Do not include the pictures; repeat the rest of the data exactly.

### RECORDED INFORMATION
━━━━
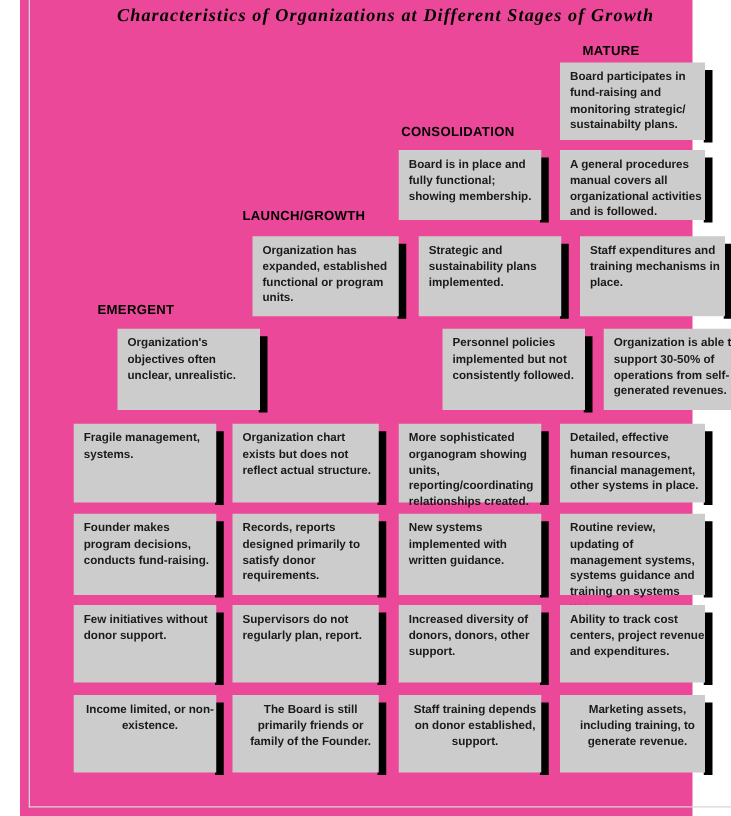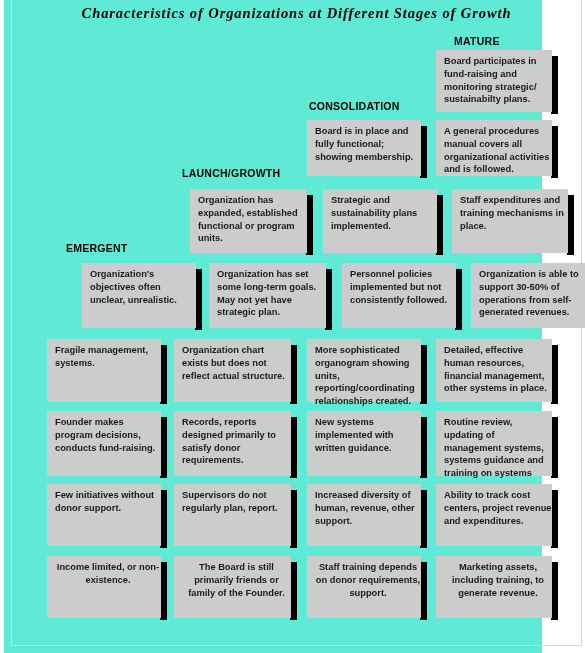"Characteristics of Organizations at" #page { background: #5eead4 -> #ec4899; left: 4px -> 16px }
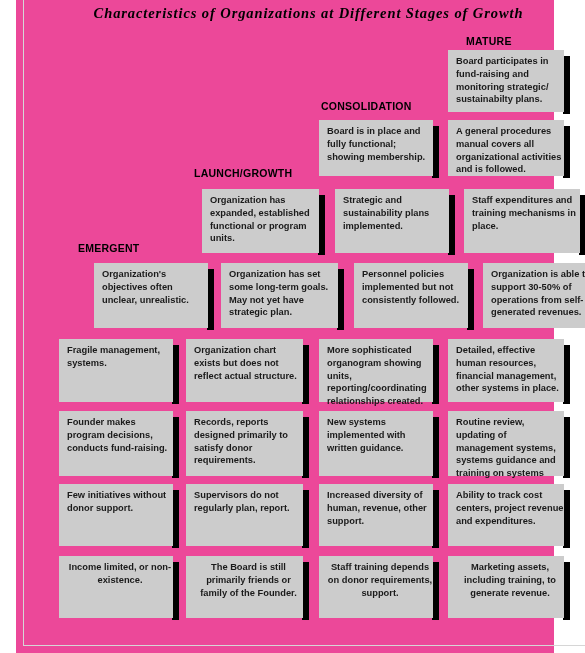"Organization has set some long-term" div.cell { html: <div> <div></div> <div></div> <div>Organization has set some long-term goals. May not yet have strategic plan.</div> </div> -> none }
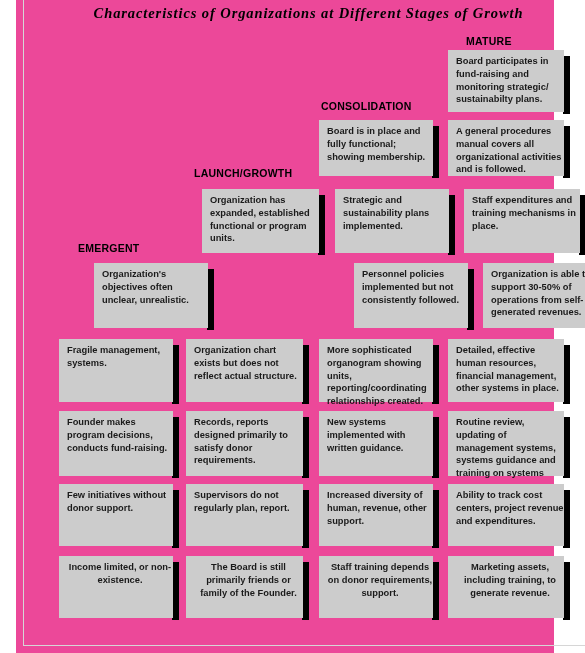"Increased diversity of human, revenue," div.txt { text: human, revenue -> donors, donors }
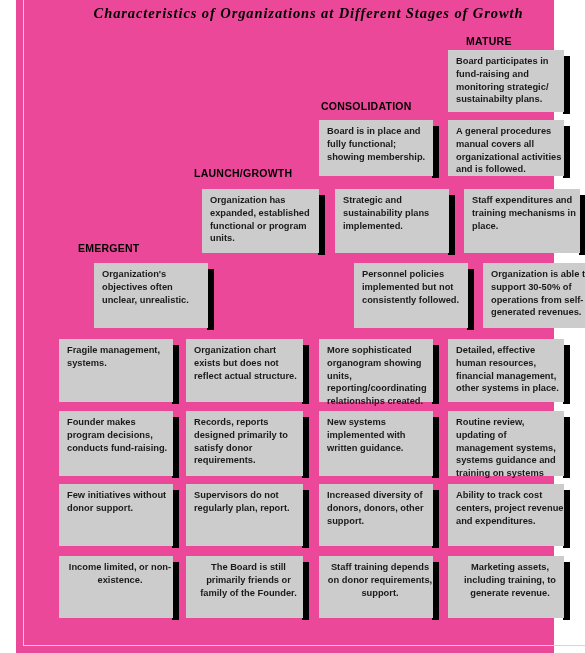"Staff training depends on donor" div.txt { text: requirements -> established }
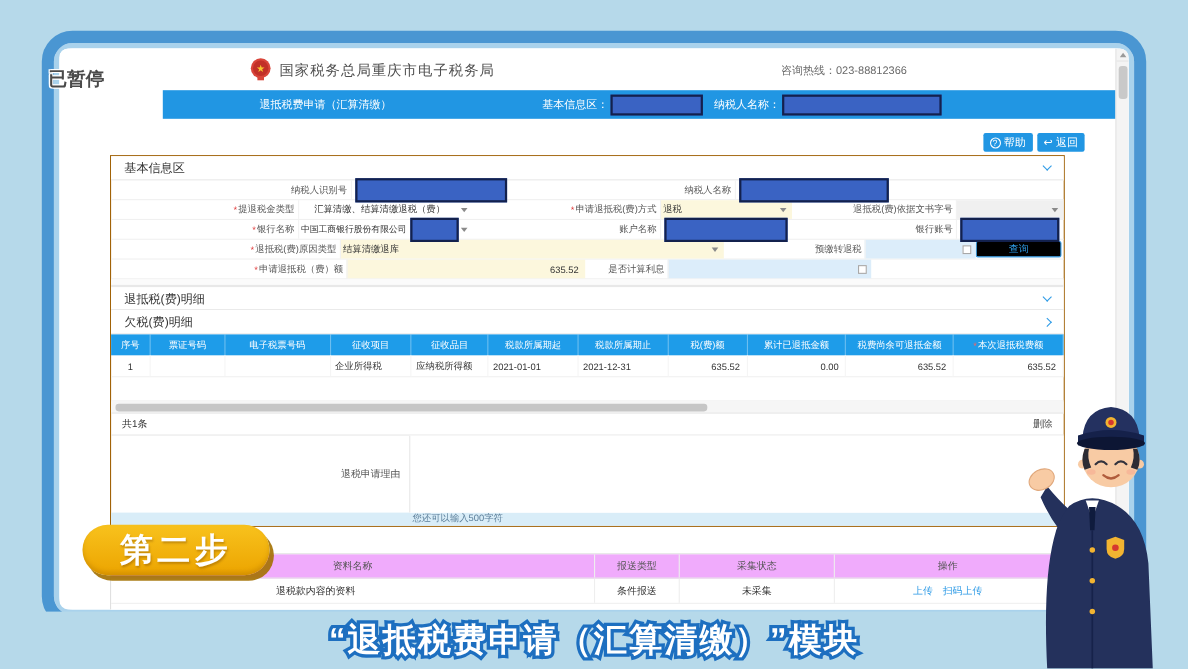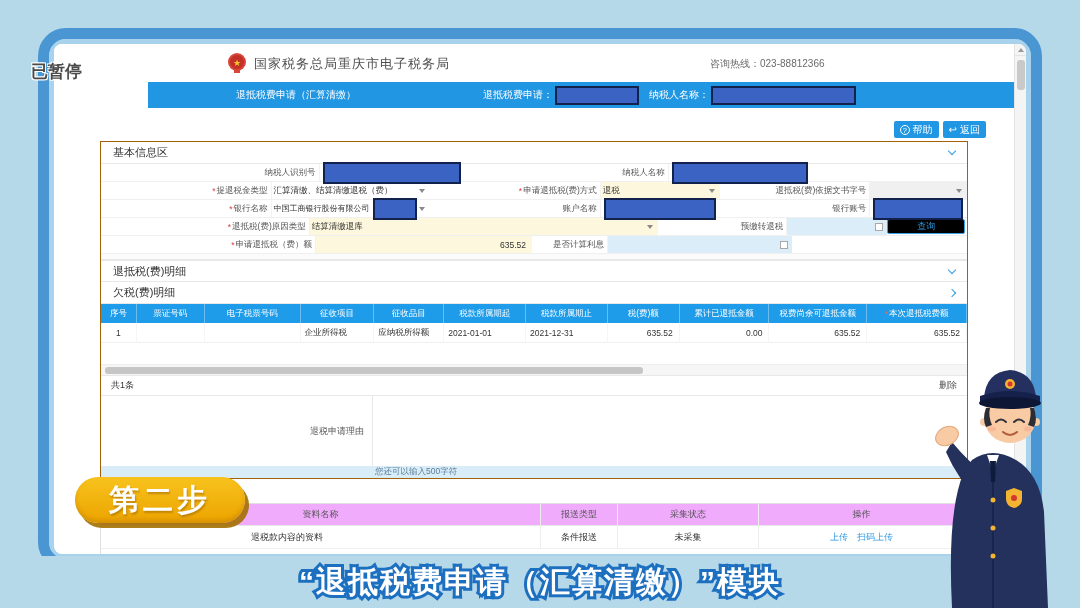"已暂停" .paused { left: 31px -> 44px }
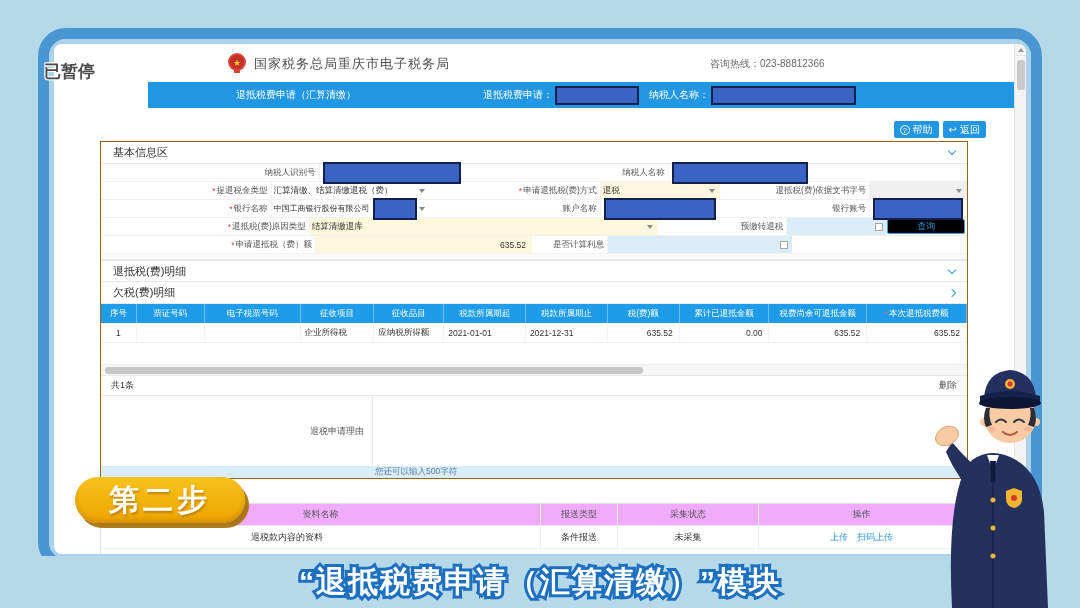"退抵税费申请：" span { text: 退抵税费申请 -> 基本信息区 }
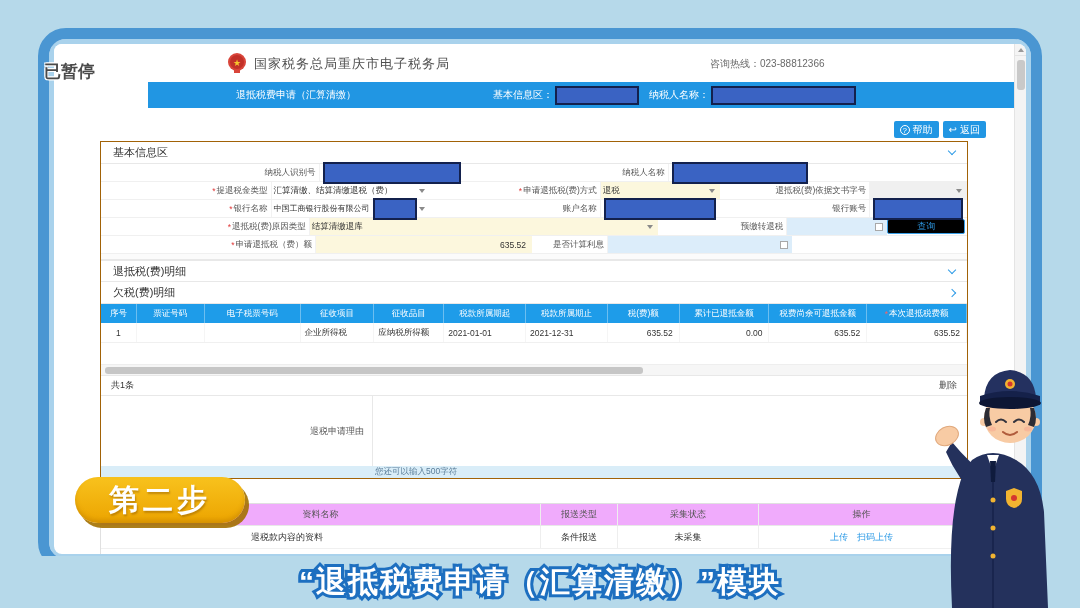"汇算清缴、结算清缴退税（费）" span { margin-left: 2px -> 14px }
━━━━
### RESPONSE
"Characteristics of Organizations at" #page { background: #5eead4 -> #ec4899; left: 4px -> 16px }
"Organization has set some long-term" div.cell { html: <div> <div></div> <div></div> <div>Organization has set some long-term goals. May not yet have strategic plan.</div> </div> -> none }
"Increased diversity of human, revenue," div.txt { text: human, revenue -> donors, donors }
"Staff training depends on donor" div.txt { text: requirements -> established }
"已暂停" .paused { left: 31px -> 44px }
"退抵税费申请：" span { text: 退抵税费申请 -> 基本信息区 }
"汇算清缴、结算清缴退税（费）" span { margin-left: 2px -> 14px }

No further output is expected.